**Supplied data:**
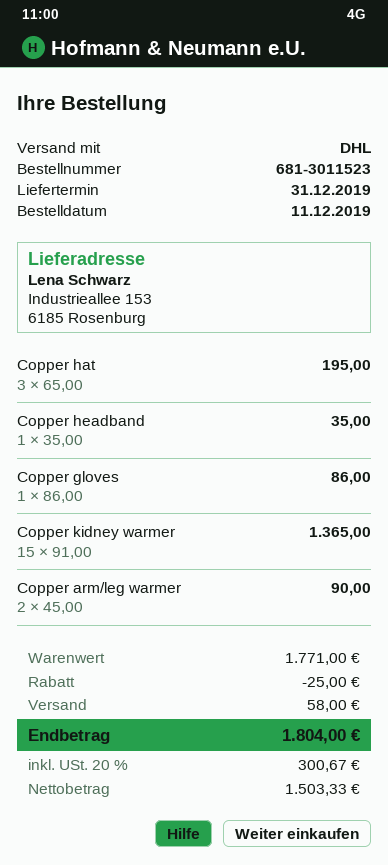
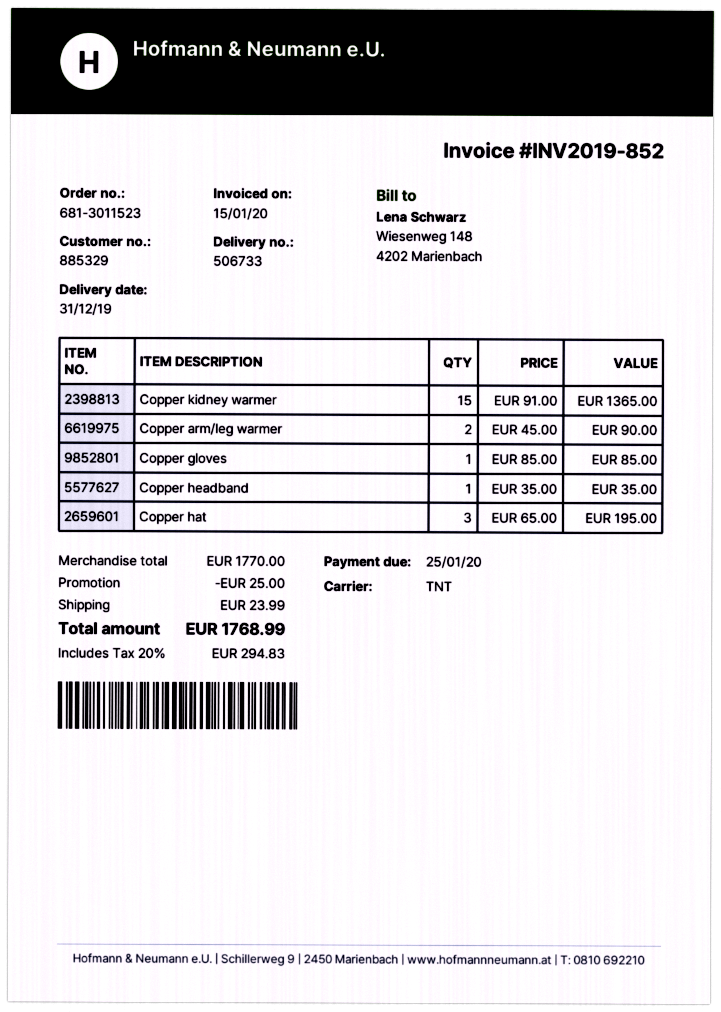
shipping method: DHL -> TNT
Copper gloves: 1 x 86.00 = 86.00 -> 1 x 85.00 = 85.00
subtotal: 1771.00 -> 1770.00
shipping: 58.00 -> 23.99
tax: 20% = 300.67 -> 20% = 294.83
total: 1804.00 -> 1768.99

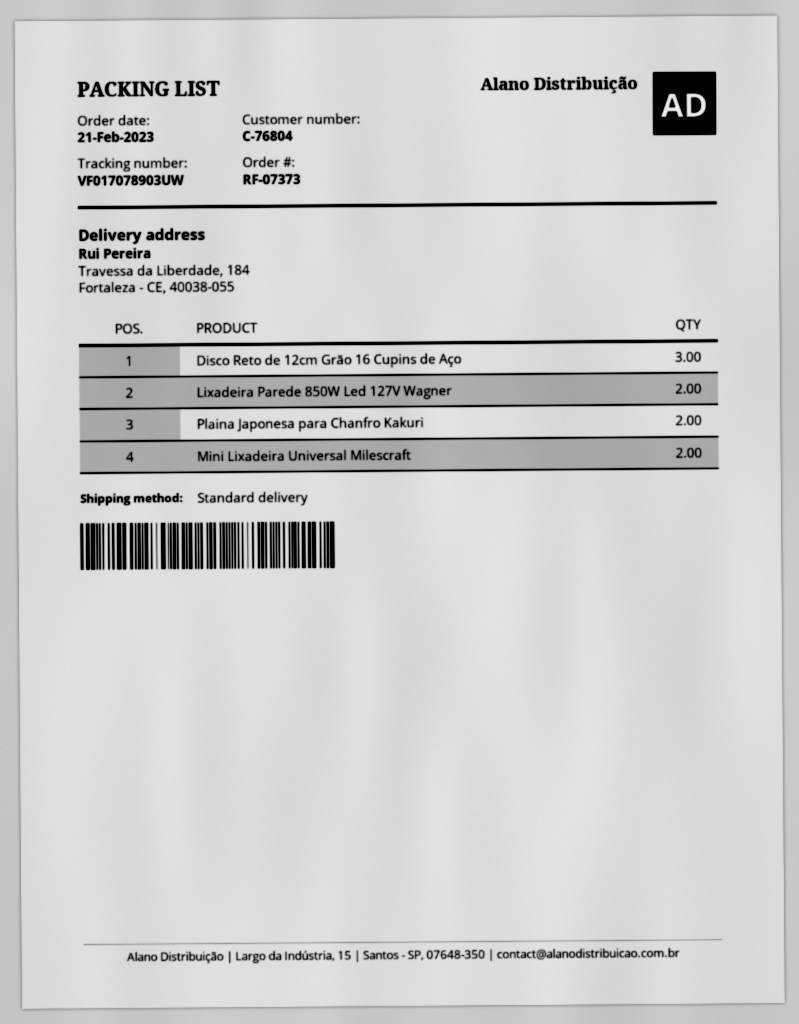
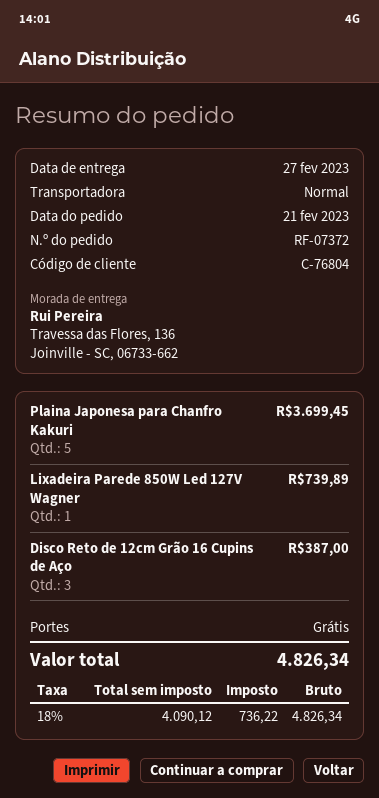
order number: RF-07373 -> RF-07372
ship to: Travessa da Liberdade, 184, Fortaleza - CE, 40038-055 -> Travessa das Flores, 136, Joinville - SC, 06733-662
Lixadeira Parede 850W Led 127V Wagner: 2 -> 1
Plaina Japonesa para Chanfro Kakuri: 2 -> 5
Mini Lixadeira Universal Milescraft: 2 -> none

**About this exercise:**
Across the entries above, find each line with the word "shipping" and please copy it out.

**Expected output:**
shipping method: DHL -> TNT
shipping: 58.00 -> 23.99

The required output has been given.